They are the first of many Rivian level 2 charging stations that will be installed at 50 parks statewide.

State officials confirmed that Rivian will install, operate, and maintain the stations at no cost to the state.


Two new EV charging stations in one Colorado state park may not sound like much. But the Rivian chargers are among the first outposts in what will likely grow into a massive grid.

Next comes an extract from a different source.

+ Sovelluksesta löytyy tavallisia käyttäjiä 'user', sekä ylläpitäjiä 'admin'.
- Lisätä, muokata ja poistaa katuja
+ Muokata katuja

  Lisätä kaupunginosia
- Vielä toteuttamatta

On March 11, the office of Colorado Governor Jared Polis announced that Rivian is poised to install two new EV charging stations at Cheyenne Mountain State Park.
Officials have not yet announced a timeline for the installation at the park, located just south of Colorado Springs. However, it’s an early signal of a more electrified future for the state. Rivian agreed to partner with Colorado Parks and Wildlife (CPW) in early 2021 and committed to installing its Waypoint Level 2 EV charging stations at 50 parks statewide.

State officials confirmed that Rivian will install, operate, and maintain the stations at no cost to the state.

“Per a signed agreement, Rivian will install, operate, and maintain up to 100 electric vehicle charging stations for park visitors at up to 50 state park site locations managed by CPW,” said Kara Powell, deputy press secretary at the Colorado Governor’s Office.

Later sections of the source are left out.